In order for a $10-per-hour wage earner to retire early, all of the above conditions must be met. If you answered " T " to all of the above, congratulations, you are ready to begin your 15-year retirement plan!

====================================================

SOURCES:

[1] Funds needed to raise a child: New York Times, August 5, 2009

[2] Child-rearing costs: voices.yahoo.com/how-achieve-financial-independence-10474983.html

[3] City statistics: city-data.com

[4] "A vision for South Dakota" by Scott Munsterman, http://www.scottmunsterman.com/vision.pdf

[5] A heart-healthy diet is far less expensive (low, or no, meat/dairy) than a high-cholesterol diet that includes saturated fats, trans fats, white flour, and preservatives. A heart-healthy diet consists of legumes (beans, lentils), rice, sweet potatoes, vegetables, and fruits. Did you know that broccoli has more protein than beef and more calcium than milk? According to www.dachia.com/Broccoli_vs_Steak.html many vegetables do. Almonds have more calcium than milk. A heart-healthy diet provides plenty of protein and calcium, as discussed in detail at: www.WellBeyond100.com/HeartDisease.aspx

[6] As of this writing (2015), Christian Healthcare Ministries in Barberton, Ohio, provides federally-qualified medical coverage for $150 per month for individuals who have not abused their bodies with excessive food, excessive alcohol, tobacco, or drugs. Sign up online at www.chministries.com absolutely free with no setup or upfront costs. Christian Healthcare Ministries has not increased their monthly premiums for 10 years because they do not have a 50-story high-rise in Manhattan like many of the big insurance companies.

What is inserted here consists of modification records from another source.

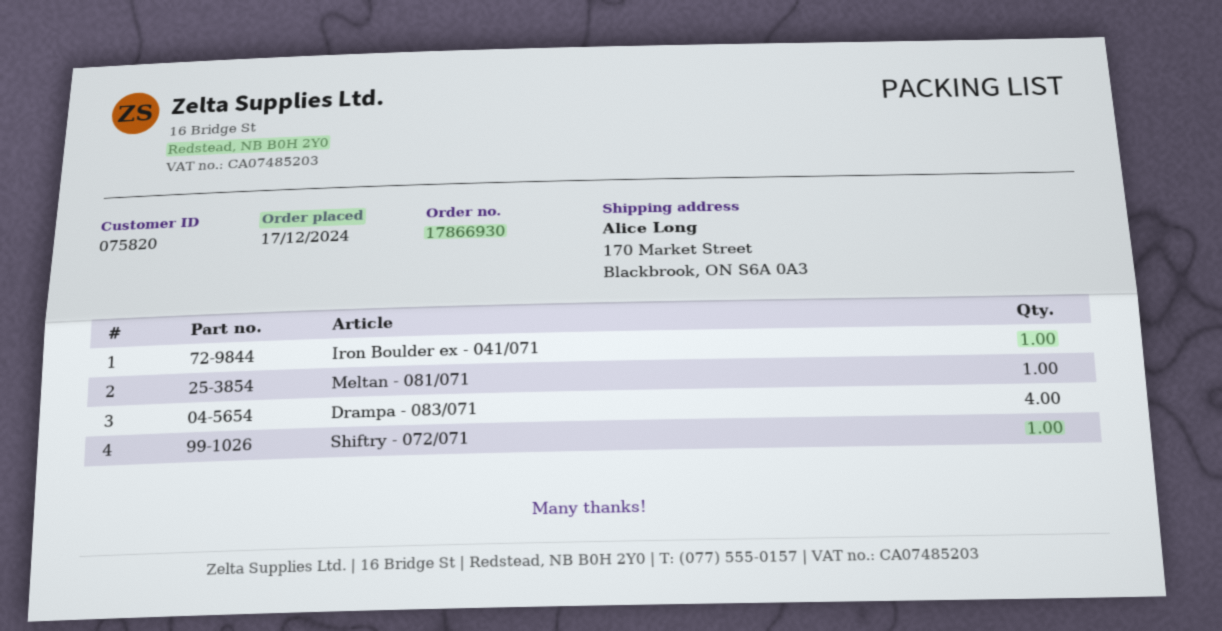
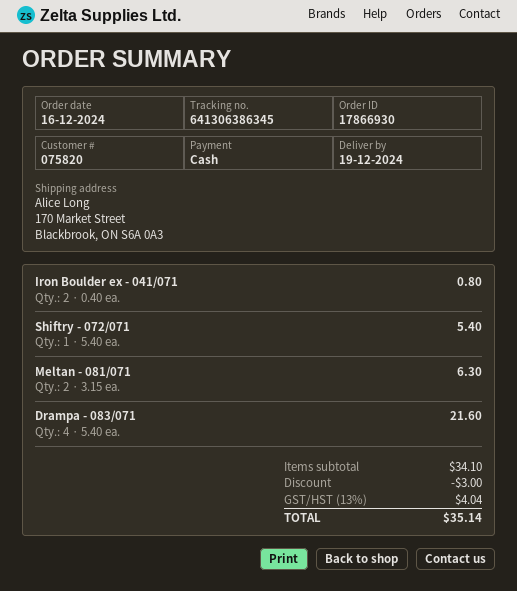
order date: 2024-12-17 -> 2024-12-16
Iron Boulder ex - 041/071: 1 -> 2
Meltan - 081/071: 1 -> 2

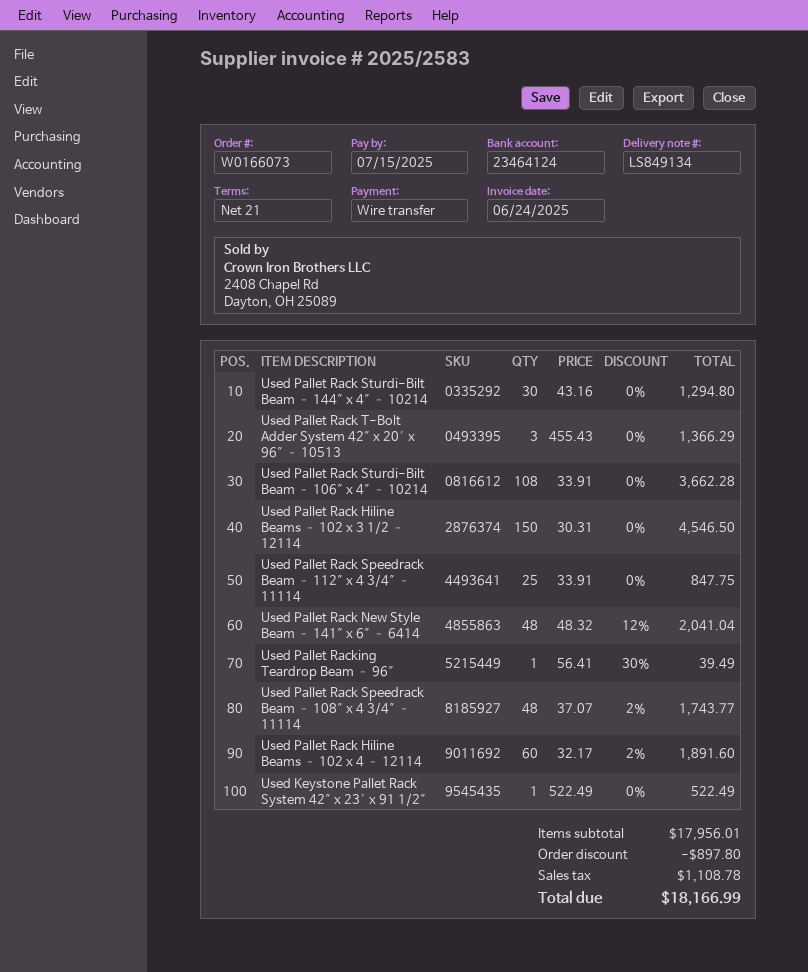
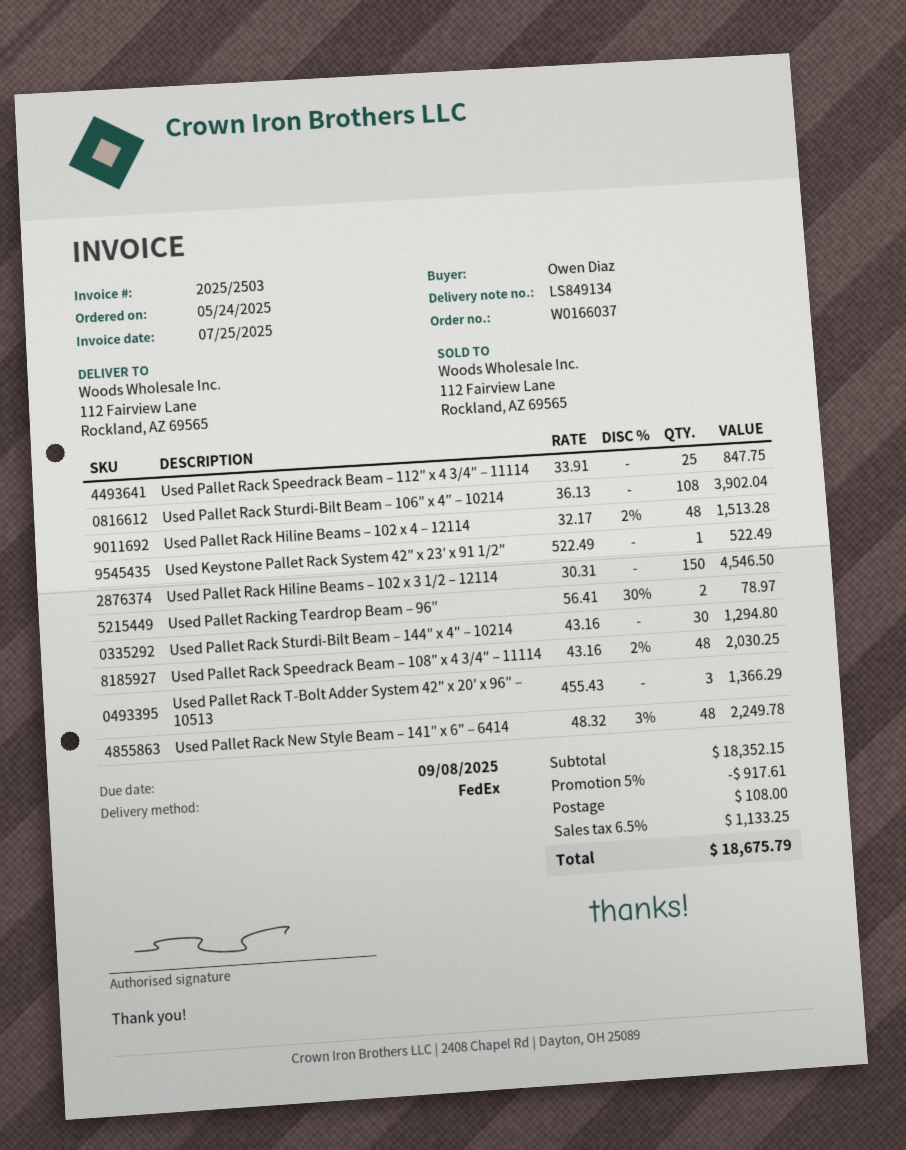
order number: W0166073 -> W0166037
invoice number: 2025/2583 -> 2025/2503
invoice date: 2025-06-24 -> 2025-07-25
due date: 2025-07-15 -> 2025-09-08
Used Pallet Rack Sturdi-Bilt Beam – 106″ x 4″ – 10214: 108 x 33.91 = 3662.28 -> 108 x 36.13 = 3902.04
Used Pallet Rack New Style Beam – 141″ x 6″ – 6414: 48 x 48.32 - 12% = 2041.04 -> 48 x 48.32 - 3% = 2249.78
Used Pallet Racking Teardrop Beam – 96″: 1 x 56.41 - 30% = 39.49 -> 2 x 56.41 - 30% = 78.97
Used Pallet Rack Speedrack Beam – 108″ x 4 3/4″ – 11114: 48 x 37.07 - 2% = 1743.77 -> 48 x 43.16 - 2% = 2030.25
Used Pallet Rack Hiline Beams – 102 x 4 – 12114: 60 x 32.17 - 2% = 1891.60 -> 48 x 32.17 - 2% = 1513.28
subtotal: 17956.01 -> 18352.15
discount: 897.80 -> 917.61
shipping: none -> 108.00
tax: 1108.78 -> 1133.25
total: 18166.99 -> 18675.79

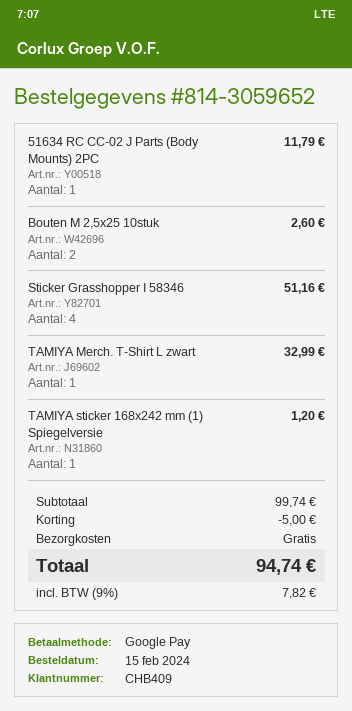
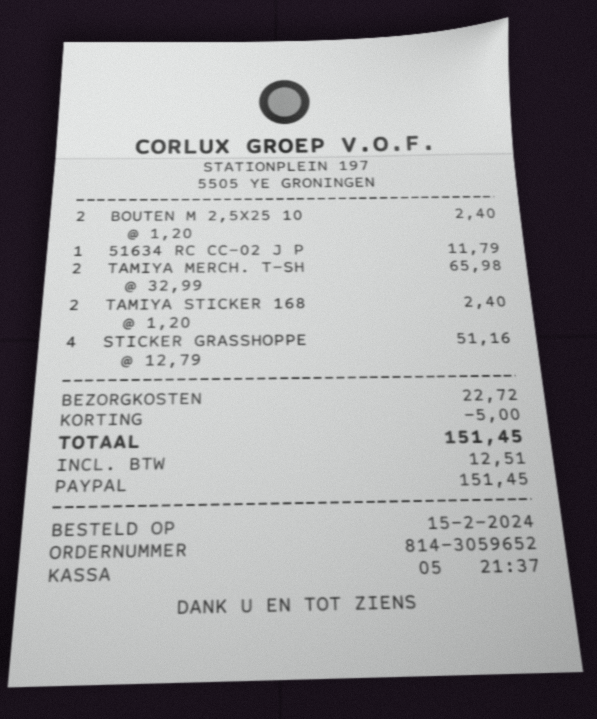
payment method: Google Pay -> PayPal
Bouten M 2,5x25 10stuk: 2 for 2.60 -> 2 for 2.40
TAMIYA Merch. T-Shirt L zwart: 1 for 32.99 -> 2 for 65.98
TAMIYA sticker 168x242 mm (1) Spiegelversie: 1 for 1.20 -> 2 for 2.40
shipping: 0.00 -> 22.72
tax: 7.82 -> 12.51
total: 94.74 -> 151.45

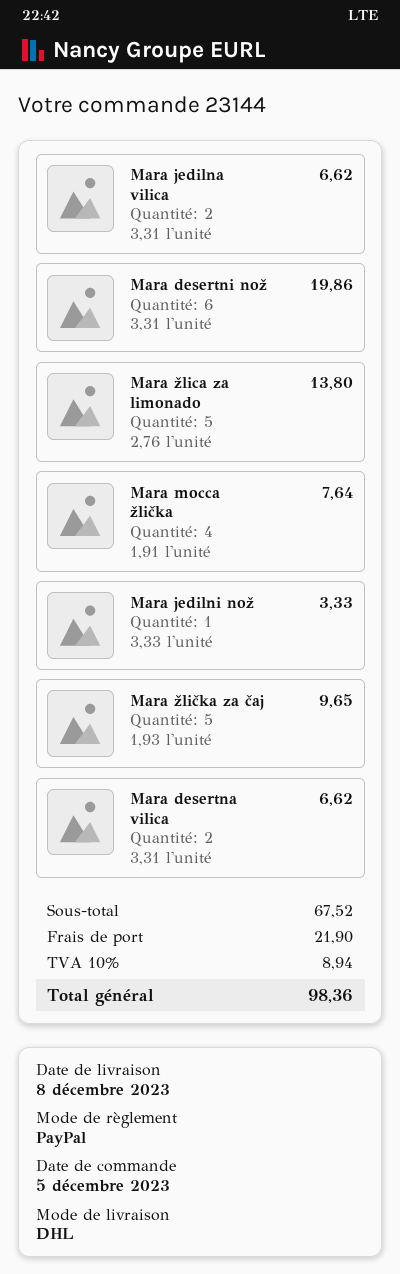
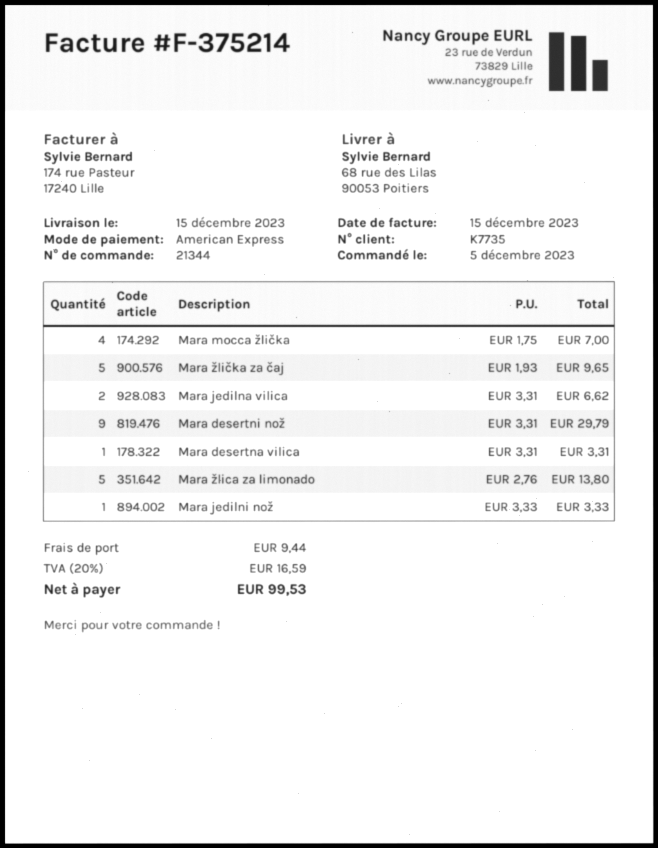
order number: 23144 -> 21344
delivery date: 2023-12-08 -> 2023-12-15
payment method: PayPal -> American Express
Mara desertni nož: 6 x 3.31 = 19.86 -> 9 x 3.31 = 29.79
Mara mocca žlička: 4 x 1.91 = 7.64 -> 4 x 1.75 = 7.00
Mara desertna vilica: 2 x 3.31 = 6.62 -> 1 x 3.31 = 3.31
shipping: 21.90 -> 9.44
tax: 10% = 8.94 -> 20% = 16.59
total: 98.36 -> 99.53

[7] "Wise spending" means the wage earners were careful with their cars, extending car life to 15 years, thus avoiding constant car payments. Thus, extra money is allotted in the "miscellaneous" spending category for auto maintenance and repair, and also toward the purchase of a new car in 10 or 15 years.

[8] "States Without a State Income Tax" by the IRS, www.irs.gov/efile/article/0,,id=130684,00.html

[9] IRS tax tables, http://www.irs.gov/pub/irs-pdf/i1040.pdf

[10] Post-retirement miscellaneous spending is reduced because of the absence of work-related transportation costs, clothing, and other work-related expenses.